The Door in the Mountain
Chara thought,
She should look funny, so far above us with the lamplight making her nostrils huge and her eyes beady, but she doesn’t. She looks beautiful and frightening
.
    “Go, Asterion.” The queen spoke coldly and clearly, in the spaces between the thunder. “Wait for me in the throne room. Ariadne’s well-wishers are gathering there now.”
    “In that case,
I
shouldn’t be there.” Asterion smiled and Chara snuffled (which was the sound she made when she was trying not to laugh).
    Pasiphae snapped, “
Now
.”
    He rose. His eyes glinted as he glanced at Chara; then he walked out of the lamplight and into the darkness.
    Chara rose too; she expected that the queen would tell her to, if she didn’t.
    “Come with me,” Pasiphae said, and turned. She strode among the jars so quickly that Chara had to hurry to catch up. She remained a few paces behind, as they went up stairs and along corridors, past altar pools that the rain was turning into tiny stormy oceans.
    “In here,” the queen said when she finally halted. They were standing before the princess’s doorway. Chara had never been inside Ariadne’s rooms—not at Knossos and not here at the summer palace either, even when Glaucus tried to persuade her to come with him to rearrange the princess’s perfume vials or put fish skeletons in her bed. Now Chara crossed the threshold after Pasiphae, her heart jumping a little in her chest. The room was long and thin and had higher walls than she had ever seen. They were painted bright blue and ochre: the sky and earth of island summer.

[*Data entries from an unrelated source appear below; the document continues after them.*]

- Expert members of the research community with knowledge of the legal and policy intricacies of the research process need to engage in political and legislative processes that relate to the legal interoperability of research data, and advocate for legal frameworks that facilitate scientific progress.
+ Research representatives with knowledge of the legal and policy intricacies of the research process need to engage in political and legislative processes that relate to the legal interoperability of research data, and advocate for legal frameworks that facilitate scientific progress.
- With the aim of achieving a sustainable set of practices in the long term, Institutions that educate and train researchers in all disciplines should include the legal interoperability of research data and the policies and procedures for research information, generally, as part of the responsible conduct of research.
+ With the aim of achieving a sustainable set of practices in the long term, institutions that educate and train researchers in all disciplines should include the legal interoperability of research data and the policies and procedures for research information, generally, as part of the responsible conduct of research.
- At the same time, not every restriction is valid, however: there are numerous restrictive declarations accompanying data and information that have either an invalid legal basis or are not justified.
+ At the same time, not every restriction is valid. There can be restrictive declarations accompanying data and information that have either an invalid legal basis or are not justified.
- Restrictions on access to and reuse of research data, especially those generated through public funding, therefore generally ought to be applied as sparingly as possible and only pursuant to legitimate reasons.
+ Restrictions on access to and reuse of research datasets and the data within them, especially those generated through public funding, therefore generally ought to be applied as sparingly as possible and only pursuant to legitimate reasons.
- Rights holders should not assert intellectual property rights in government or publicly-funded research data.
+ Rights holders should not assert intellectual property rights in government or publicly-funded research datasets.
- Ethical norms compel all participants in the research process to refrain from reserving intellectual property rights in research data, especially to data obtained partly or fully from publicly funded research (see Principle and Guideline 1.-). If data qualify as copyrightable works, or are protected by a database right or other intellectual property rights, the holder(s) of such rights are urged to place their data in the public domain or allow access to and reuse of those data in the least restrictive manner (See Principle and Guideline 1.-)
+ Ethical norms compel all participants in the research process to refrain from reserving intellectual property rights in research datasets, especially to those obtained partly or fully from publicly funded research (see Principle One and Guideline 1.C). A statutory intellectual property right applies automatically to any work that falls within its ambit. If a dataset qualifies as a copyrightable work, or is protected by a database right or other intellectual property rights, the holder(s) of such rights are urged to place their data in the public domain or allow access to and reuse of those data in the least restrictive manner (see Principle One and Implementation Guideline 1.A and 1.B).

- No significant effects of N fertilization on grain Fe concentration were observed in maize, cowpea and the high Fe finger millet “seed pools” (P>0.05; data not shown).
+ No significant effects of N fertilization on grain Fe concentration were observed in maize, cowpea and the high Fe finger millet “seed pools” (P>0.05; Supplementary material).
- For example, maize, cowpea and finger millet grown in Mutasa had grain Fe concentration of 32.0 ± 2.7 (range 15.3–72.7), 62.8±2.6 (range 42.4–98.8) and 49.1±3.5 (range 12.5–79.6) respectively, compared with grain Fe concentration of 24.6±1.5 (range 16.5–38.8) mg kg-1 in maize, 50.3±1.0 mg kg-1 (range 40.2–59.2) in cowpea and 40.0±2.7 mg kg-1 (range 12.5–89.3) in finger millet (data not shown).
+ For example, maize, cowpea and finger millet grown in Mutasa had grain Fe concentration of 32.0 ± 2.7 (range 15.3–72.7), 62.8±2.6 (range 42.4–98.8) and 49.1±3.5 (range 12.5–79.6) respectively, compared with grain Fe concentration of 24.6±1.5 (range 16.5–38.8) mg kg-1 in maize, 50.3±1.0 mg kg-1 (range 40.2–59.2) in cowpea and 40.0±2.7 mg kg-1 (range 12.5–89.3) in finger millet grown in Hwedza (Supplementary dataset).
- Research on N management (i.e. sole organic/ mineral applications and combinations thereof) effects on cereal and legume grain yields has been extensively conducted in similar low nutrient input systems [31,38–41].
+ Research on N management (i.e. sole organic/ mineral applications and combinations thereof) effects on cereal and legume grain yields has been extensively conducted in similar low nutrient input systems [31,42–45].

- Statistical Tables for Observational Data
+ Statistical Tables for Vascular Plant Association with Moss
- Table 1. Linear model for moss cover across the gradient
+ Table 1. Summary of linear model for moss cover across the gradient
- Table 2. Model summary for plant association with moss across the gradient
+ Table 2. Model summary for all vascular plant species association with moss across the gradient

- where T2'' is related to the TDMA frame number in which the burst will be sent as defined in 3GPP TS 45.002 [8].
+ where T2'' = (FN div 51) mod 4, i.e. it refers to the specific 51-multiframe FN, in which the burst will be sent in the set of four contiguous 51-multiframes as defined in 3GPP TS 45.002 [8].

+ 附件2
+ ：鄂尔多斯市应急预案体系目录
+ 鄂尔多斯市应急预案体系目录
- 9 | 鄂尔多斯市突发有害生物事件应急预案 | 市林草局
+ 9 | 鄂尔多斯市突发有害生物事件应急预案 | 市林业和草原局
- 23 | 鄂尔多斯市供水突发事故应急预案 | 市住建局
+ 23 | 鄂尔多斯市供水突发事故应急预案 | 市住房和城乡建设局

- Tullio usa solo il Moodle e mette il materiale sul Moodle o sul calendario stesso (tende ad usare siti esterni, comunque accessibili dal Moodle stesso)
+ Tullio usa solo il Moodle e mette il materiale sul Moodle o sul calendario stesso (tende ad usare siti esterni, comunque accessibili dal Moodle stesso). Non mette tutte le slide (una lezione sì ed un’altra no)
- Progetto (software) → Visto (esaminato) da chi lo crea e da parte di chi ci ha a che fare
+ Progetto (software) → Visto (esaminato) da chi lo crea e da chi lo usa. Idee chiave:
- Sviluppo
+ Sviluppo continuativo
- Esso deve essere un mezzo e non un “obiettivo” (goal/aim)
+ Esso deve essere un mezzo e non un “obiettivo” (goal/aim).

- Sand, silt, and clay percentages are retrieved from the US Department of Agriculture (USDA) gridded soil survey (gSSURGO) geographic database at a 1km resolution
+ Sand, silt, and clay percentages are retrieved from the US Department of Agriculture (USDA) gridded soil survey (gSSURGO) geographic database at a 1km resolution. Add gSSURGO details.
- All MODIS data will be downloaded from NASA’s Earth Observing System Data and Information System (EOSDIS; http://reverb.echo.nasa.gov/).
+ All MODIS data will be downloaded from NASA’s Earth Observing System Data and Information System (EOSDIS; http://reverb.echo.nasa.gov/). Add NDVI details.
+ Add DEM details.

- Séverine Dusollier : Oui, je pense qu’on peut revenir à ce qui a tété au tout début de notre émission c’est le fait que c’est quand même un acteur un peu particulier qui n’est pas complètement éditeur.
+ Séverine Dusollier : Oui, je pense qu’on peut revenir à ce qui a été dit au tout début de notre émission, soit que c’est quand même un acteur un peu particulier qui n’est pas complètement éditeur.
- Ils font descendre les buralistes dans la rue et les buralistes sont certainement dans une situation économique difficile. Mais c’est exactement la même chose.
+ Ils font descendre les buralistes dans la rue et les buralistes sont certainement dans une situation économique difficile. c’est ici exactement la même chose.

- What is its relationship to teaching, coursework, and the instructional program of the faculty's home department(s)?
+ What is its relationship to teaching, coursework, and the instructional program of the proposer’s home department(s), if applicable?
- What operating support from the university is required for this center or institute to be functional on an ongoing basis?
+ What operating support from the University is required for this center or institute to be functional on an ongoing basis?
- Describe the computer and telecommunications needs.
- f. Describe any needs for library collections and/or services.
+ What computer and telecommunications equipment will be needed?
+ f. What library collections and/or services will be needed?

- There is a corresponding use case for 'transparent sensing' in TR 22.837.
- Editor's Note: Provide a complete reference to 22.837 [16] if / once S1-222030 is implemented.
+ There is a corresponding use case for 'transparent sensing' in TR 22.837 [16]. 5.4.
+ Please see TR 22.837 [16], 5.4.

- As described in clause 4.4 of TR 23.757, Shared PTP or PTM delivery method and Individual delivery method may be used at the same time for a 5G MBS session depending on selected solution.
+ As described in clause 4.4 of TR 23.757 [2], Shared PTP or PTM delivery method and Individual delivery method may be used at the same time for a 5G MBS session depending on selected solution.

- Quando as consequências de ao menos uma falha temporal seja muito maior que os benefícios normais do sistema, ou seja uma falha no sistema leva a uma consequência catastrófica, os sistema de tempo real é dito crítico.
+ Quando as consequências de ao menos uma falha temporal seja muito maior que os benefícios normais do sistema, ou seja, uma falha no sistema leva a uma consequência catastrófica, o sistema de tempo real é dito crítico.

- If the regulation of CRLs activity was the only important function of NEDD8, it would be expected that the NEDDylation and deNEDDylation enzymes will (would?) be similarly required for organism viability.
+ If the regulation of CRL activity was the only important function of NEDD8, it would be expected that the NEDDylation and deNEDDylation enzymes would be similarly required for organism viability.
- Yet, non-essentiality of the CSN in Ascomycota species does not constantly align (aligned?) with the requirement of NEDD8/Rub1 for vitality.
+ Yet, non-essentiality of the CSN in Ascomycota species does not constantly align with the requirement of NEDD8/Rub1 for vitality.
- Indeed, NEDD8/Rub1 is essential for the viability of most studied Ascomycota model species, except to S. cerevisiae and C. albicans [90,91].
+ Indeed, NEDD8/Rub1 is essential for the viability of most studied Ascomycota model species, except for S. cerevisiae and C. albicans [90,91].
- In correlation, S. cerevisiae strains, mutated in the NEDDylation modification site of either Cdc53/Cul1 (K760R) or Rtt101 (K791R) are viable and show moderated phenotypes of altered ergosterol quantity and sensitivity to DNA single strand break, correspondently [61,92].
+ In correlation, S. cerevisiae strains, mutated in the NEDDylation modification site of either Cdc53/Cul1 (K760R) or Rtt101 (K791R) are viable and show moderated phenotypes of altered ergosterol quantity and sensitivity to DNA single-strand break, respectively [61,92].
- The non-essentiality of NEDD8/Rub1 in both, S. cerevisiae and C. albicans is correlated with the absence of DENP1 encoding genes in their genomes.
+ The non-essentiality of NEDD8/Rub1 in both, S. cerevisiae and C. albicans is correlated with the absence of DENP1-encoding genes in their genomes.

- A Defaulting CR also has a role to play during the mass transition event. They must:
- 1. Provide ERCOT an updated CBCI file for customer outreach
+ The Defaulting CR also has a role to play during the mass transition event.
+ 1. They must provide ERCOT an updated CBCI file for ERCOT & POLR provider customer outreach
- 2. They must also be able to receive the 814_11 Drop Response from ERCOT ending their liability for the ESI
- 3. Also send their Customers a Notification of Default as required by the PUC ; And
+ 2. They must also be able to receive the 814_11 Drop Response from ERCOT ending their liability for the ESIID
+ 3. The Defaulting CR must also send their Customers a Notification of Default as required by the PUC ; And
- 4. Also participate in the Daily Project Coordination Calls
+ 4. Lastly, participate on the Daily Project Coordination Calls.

    The cloth on the bed was yellow and brown.
    “A new skirt and bodice,” the queen said, gesturing to the cloth.
    Chara gazed from it to the woman beside her. “Yes,” she said. “They’re very nice.”
    Even Pasiphae’s frown was beautiful. “They are for you. Put them on.”
    “For . . .” Chara knew her own frown wasn’t nearly as lovely as the queen’s, but she couldn’t smooth it away. “I don’t understand. My Queen.”
    Pasiphae bent to brush at something invisible on her skirt pleat. Her gold pendant winked in the pale hollow of her throat. “You are too old to be wrestling with boys, and the way you trail around after Asterion is unseemly. Your mother apparently had no desire or will to tell you otherwise, when she was alive, and I did not much care when you were small—but now I do. It is time you dressed like a woman of Crete. It is time you acted like one.”
    “But my Queen—” Chara began.
    “Part of being a woman of Crete is knowing when to speak and how. Perhaps you will learn these things when you serve the Lady Ariadne.”
    Chara couldn’t help it: her mouth fell open. “Serve . . . the princess.”
    “Yes. I am giving you to her—today, for her birthday. She needs a slave and you need a useful position within the household. The arrangement will suit you both. Now dress, girl, before the celebration is over.”

    Ariadne had been angry in the morning as she gazed out at the lightning-split black of the sky. In the afternoon, when everyone gathered in the Lily Chamber to celebrate, she was happier. The lightning (which flickered in sheets now, not Zeus’s bolts) played over Galenos’s face as he recited the poem he had written for her. Rainbows streamed from the gnarled fingertips of Phaidra’s old nurse and wavered on the floor by the hearth, which shone with its own, real flame. The room smelled of rain and earth, heated oil and poured wine, and the fig pies Naucrate had made. And it seemed as if all the summer palace’s inhabitants were there, from youngest to oldest, lowliest to highest, even Minos’s priests, who lurked like a line of ravens just inside the outer pillars, where the rain blew in on gusts of wind.
    “My elder daughter may be unmarked,” the queen said, when the tributes had been made, “but she is still blessed. Anyone with eyes to see knows this.”